February 25, 2021

By Michael Twigg


Over the next 15 years, Canadian communities will become older, warmer, and sicker. By 2036, 10 million Canadians will be over age 65, increasing their risk of chronic illness and disability[1]. In that same time period, total health expenditures are expected to increase by 33%[2]. More than 80% of the population will live in urban areas where parks, trees, and green spaces will be crucial for reducing the severity of health risks associated with climate change and exposure to pollutants. It will also be critical that Canadians in these urban areas have access to nature, which is shown to significantly reduce the spread of several non-communicable diseases, including heart disease, diabetes, and respiratory illnesses[3].

Against this backdrop of an ageing population and a changing climate, planning for investments in nature-based solutions are front of mind for decision-makers across the country. These types of solutions can help provide climate resilience and positive health outcomes.

As part of our ongoing work on how clean growth and climate action positively benefits human health, Smart Prosperity recently welcomed several municipalities, academic experts, and public health officials to virtually discuss their experiences using nature-based solutions (NbS) to enhance health in their communities. Representatives from BC Healthy Communities provided insight into their experience working with local governments in British Columbia to promote environmental health through community engagement, and a representative from Peel Public Health in Ontario shared how addressing climate change has catalyzed planning and programs that link health to urban greenspaces.

The event closed with a pair of talks focusing on implementation strategies. The Municipal Natural Assets Initiative shared their journey of creating a cross-Canada approach for valuing natural assets. EcoHealth Ontario highlighted preliminary findings from a recent pilot project in the City of Brampton, where they analyze the business case for increasing tree canopy cover as an effective low-cost health intervention.
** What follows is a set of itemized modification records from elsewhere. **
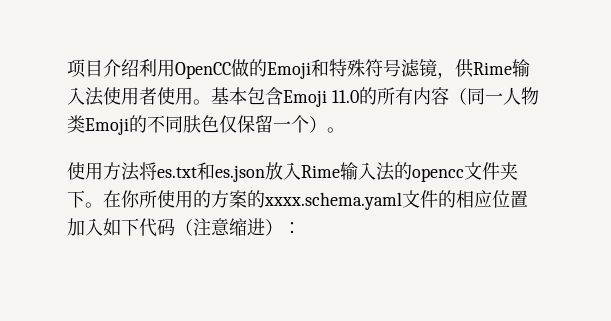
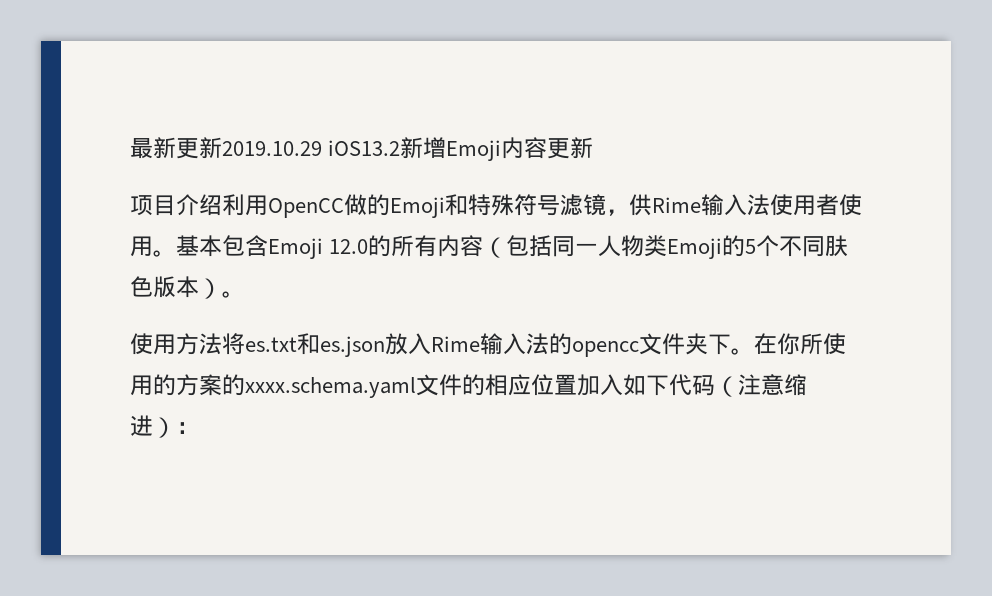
+ 最新更新2019.10.29 iOS13.2新增Emoji内容更新
- 基本包含Emoji 11.0的所有内容（同一人物类Emoji的不同肤色仅保留一个）。
+ 基本包含Emoji 12.0的所有内容（包括同一人物类Emoji的5个不同肤色版本）。

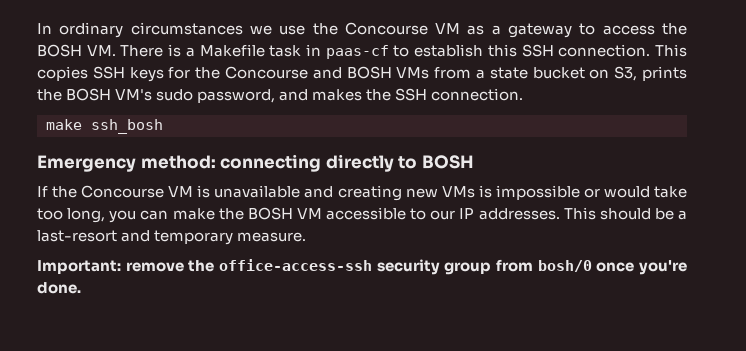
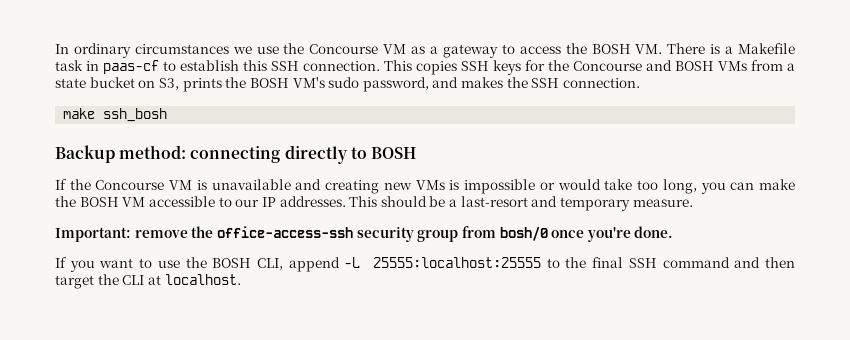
- Emergency method: connecting directly to BOSH
+ Backup method: connecting directly to BOSH
+ If you want to use the BOSH CLI, append -L 25555:localhost:25555 to the final SSH command and then target the CLI at localhost.

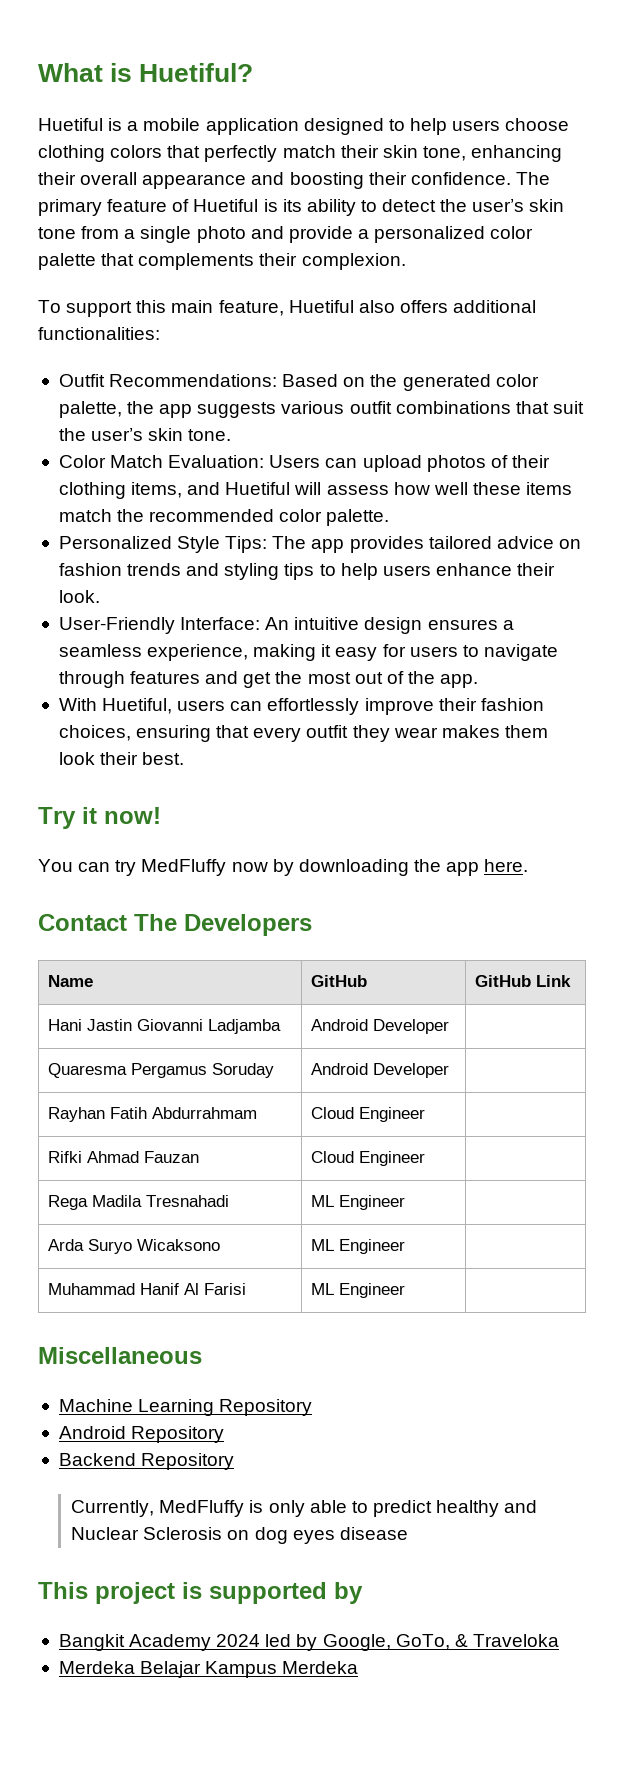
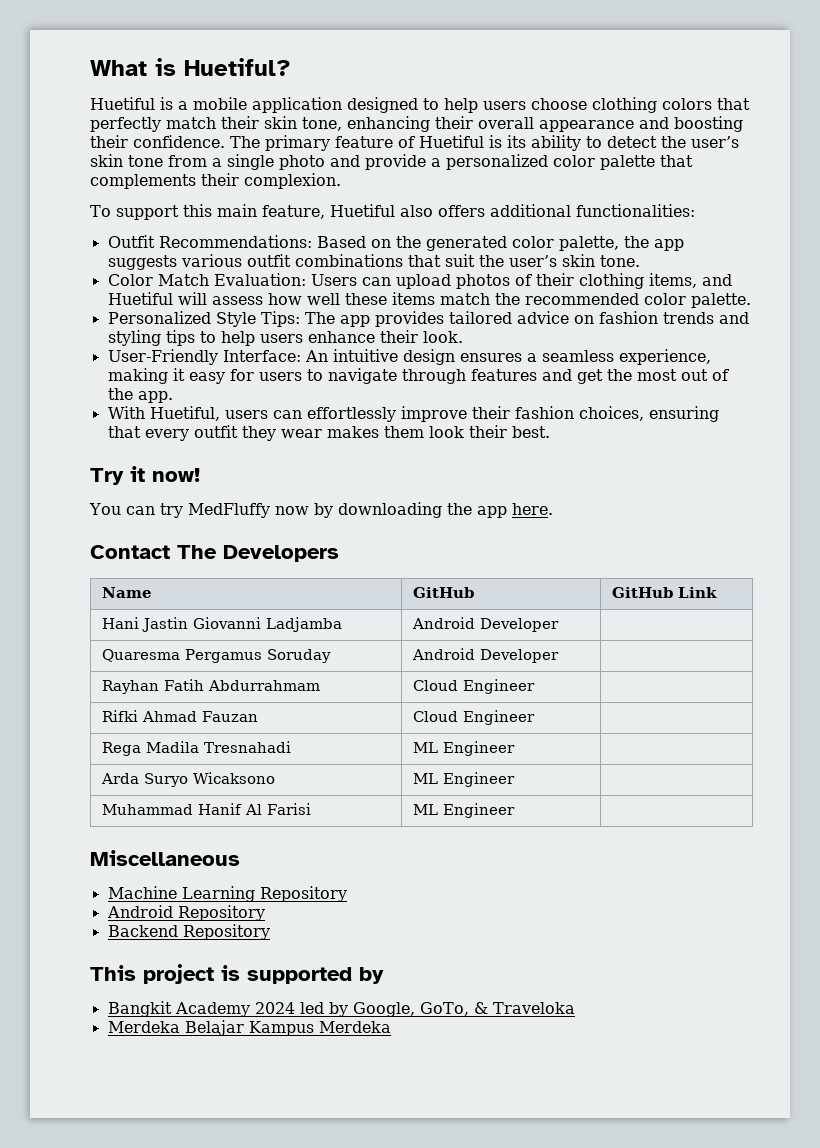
- Currently, MedFluffy is only able to predict healthy and Nuclear Sclerosis on dog eyes disease

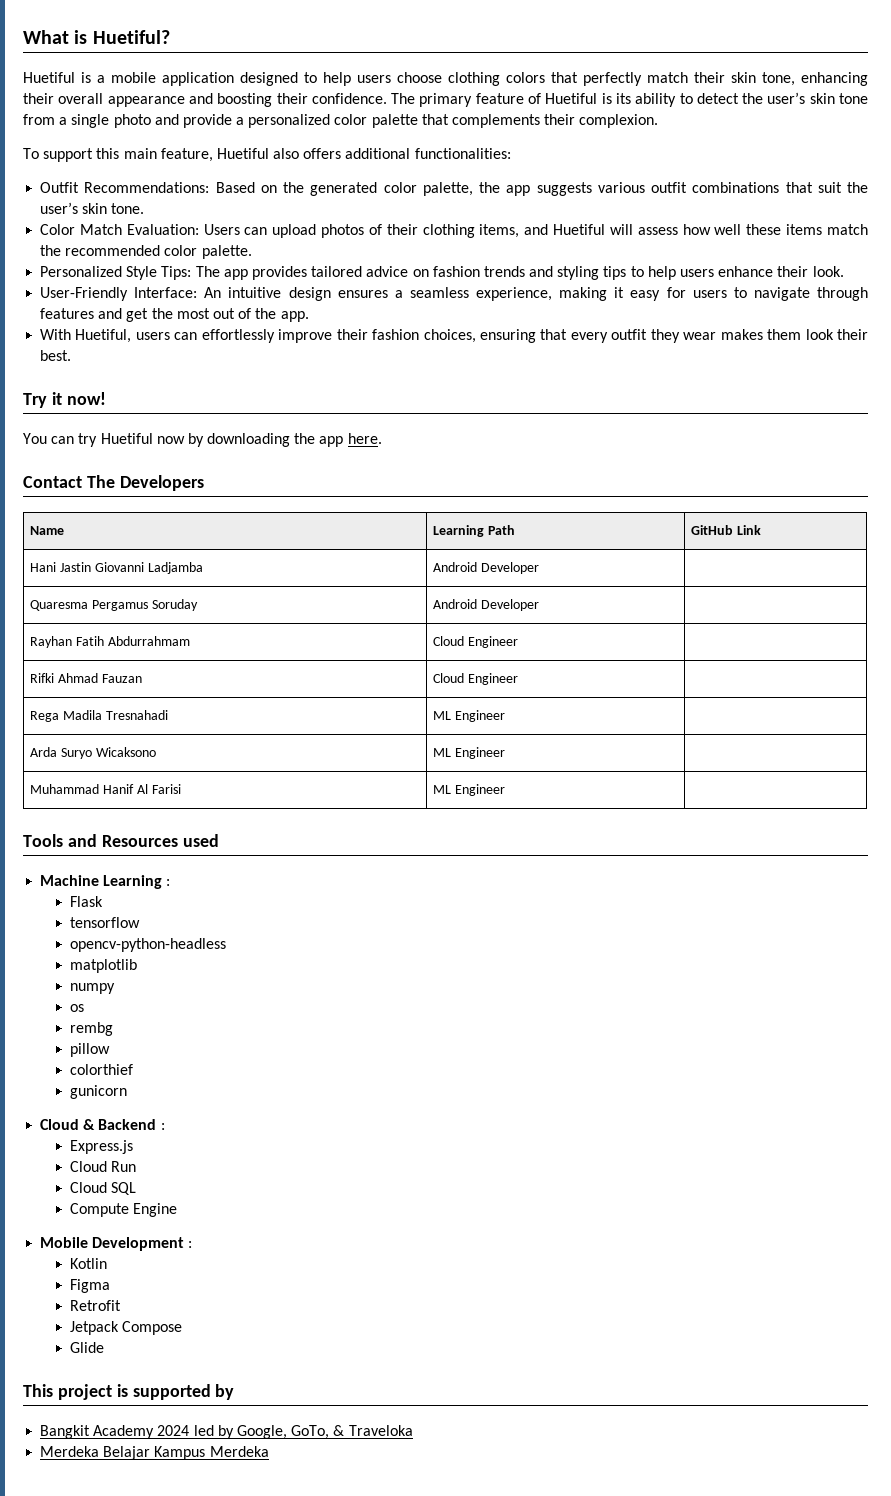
- You can try MedFluffy now by downloading the app here.
+ You can try Huetiful now by downloading the app here.
- Name | GitHub | GitHub Link
+ Name | Learning Path | GitHub Link
- Miscellaneous
- Machine Learning Repository
- Android Repository
- Backend Repository
+ Tools and Resources used
+ Machine Learning :
+ Flask
+ tensorflow
+ opencv-python-headless
+ matplotlib
+ numpy
+ os
+ rembg
+ pillow
+ colorthief
+ gunicorn
+ Cloud & Backend :
+ Express.js
+ Cloud Run
+ Cloud SQL
+ Compute Engine
+ Mobile Development :
+ Kotlin
+ Figma
+ Retrofit
+ Jetpack Compose
+ Glide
Throughout the workshop, participants highlighted that nature-based approaches are becoming integrated into climate strategies. There was also a common theme highlighting how greenspaces and parks have become a vital aspect of urban planning to promote mental and physical health in their communities – a reality only further emphasized by the Covid-19 pandemic.

Here we highlight a few of the key findings from our workshop to understand the reality of the situation on the ground and keep the conversation moving forward in the right direction.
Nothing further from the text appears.